(RECORDS FOR PROCESSING)

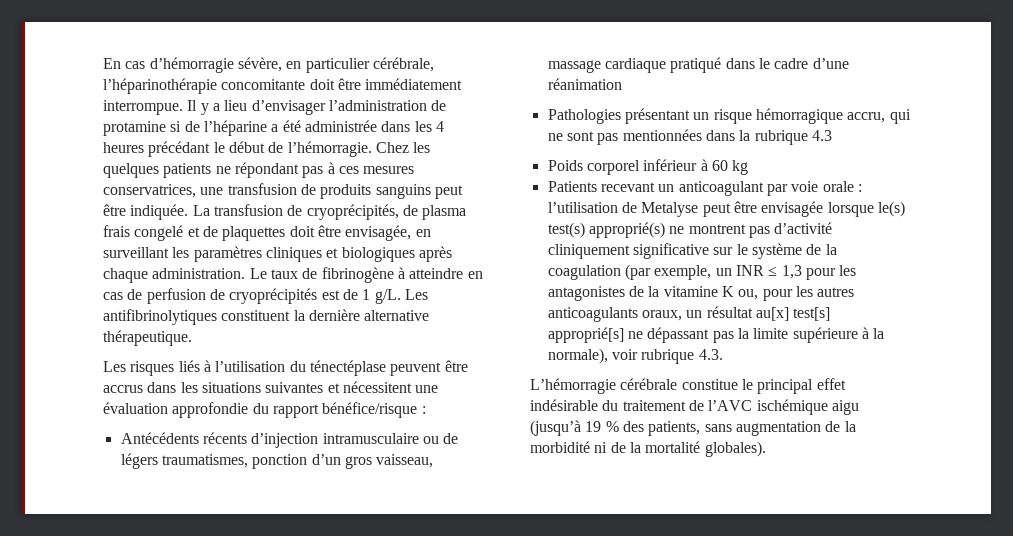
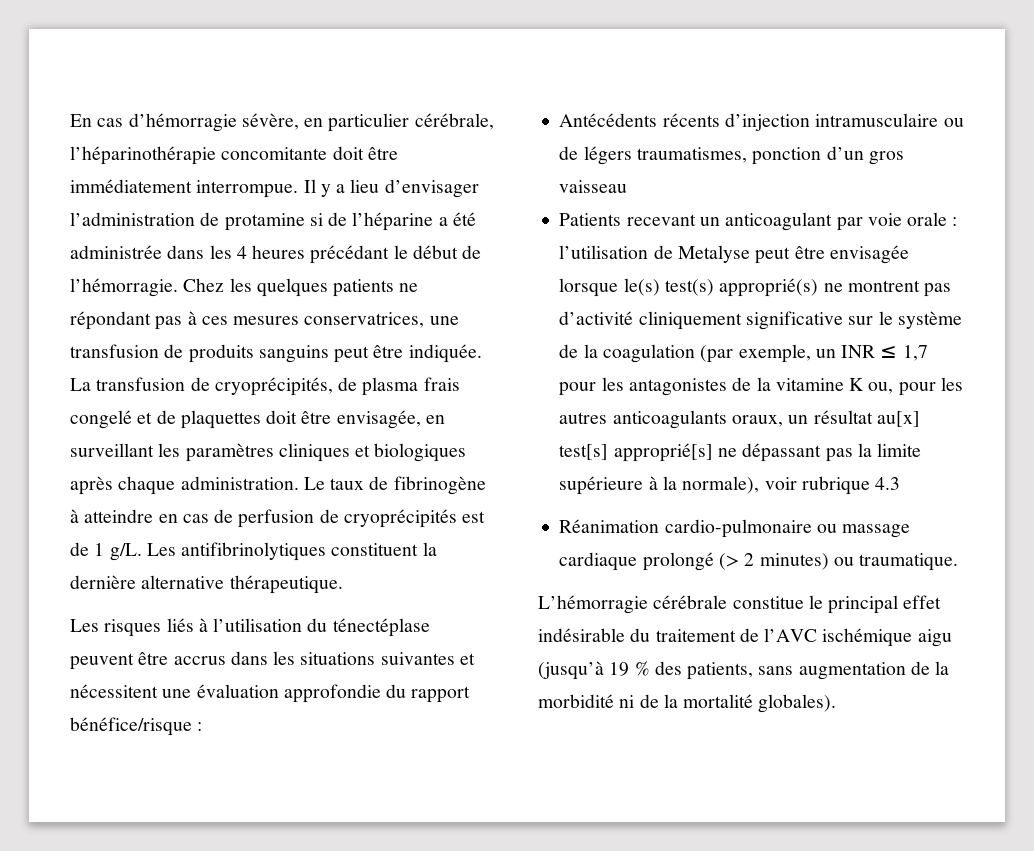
- Antécédents récents d’injection intramusculaire ou de légers traumatismes, ponction d’un gros vaisseau, massage cardiaque pratiqué dans le cadre d’une réanimation
- Pathologies présentant un risque hémorragique accru, qui ne sont pas mentionnées dans la rubrique 4.3
- Poids corporel inférieur à 60 kg
+ Antécédents récents d’injection intramusculaire ou de légers traumatismes, ponction d’un gros vaisseau
- l’utilisation de Metalyse peut être envisagée lorsque le(s) test(s) approprié(s) ne montrent pas d’activité cliniquement significative sur le système de la coagulation (par exemple, un INR ≤ 1,3 pour les antagonistes de la vitamine K ou, pour les autres anticoagulants oraux, un résultat au[x] test[s] approprié[s] ne dépassant pas la limite supérieure à la normale), voir rubrique 4.3.
+ l’utilisation de Metalyse peut être envisagée lorsque le(s) test(s) approprié(s) ne montrent pas d’activité cliniquement significative sur le système de la coagulation (par exemple, un INR ≤ 1,7 pour les antagonistes de la vitamine K ou, pour les autres anticoagulants oraux, un résultat au[x] test[s] approprié[s] ne dépassant pas la limite supérieure à la normale), voir rubrique 4.3
+ Réanimation cardio-pulmonaire ou massage cardiaque prolongé (> 2 minutes) ou traumatique.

(End RECORDS FOR PROCESSING)

### WHAT THE EXERCISE ASKS
Reproduce all entries above exactly, minus the images.

### RESPONSE TO THE EXERCISE
- Antécédents récents d’injection intramusculaire ou de légers traumatismes, ponction d’un gros vaisseau, massage cardiaque pratiqué dans le cadre d’une réanimation
- Pathologies présentant un risque hémorragique accru, qui ne sont pas mentionnées dans la rubrique 4.3
- Poids corporel inférieur à 60 kg
+ Antécédents récents d’injection intramusculaire ou de légers traumatismes, ponction d’un gros vaisseau
- l’utilisation de Metalyse peut être envisagée lorsque le(s) test(s) approprié(s) ne montrent pas d’activité cliniquement significative sur le système de la coagulation (par exemple, un INR ≤ 1,3 pour les antagonistes de la vitamine K ou, pour les autres anticoagulants oraux, un résultat au[x] test[s] approprié[s] ne dépassant pas la limite supérieure à la normale), voir rubrique 4.3.
+ l’utilisation de Metalyse peut être envisagée lorsque le(s) test(s) approprié(s) ne montrent pas d’activité cliniquement significative sur le système de la coagulation (par exemple, un INR ≤ 1,7 pour les antagonistes de la vitamine K ou, pour les autres anticoagulants oraux, un résultat au[x] test[s] approprié[s] ne dépassant pas la limite supérieure à la normale), voir rubrique 4.3
+ Réanimation cardio-pulmonaire ou massage cardiaque prolongé (> 2 minutes) ou traumatique.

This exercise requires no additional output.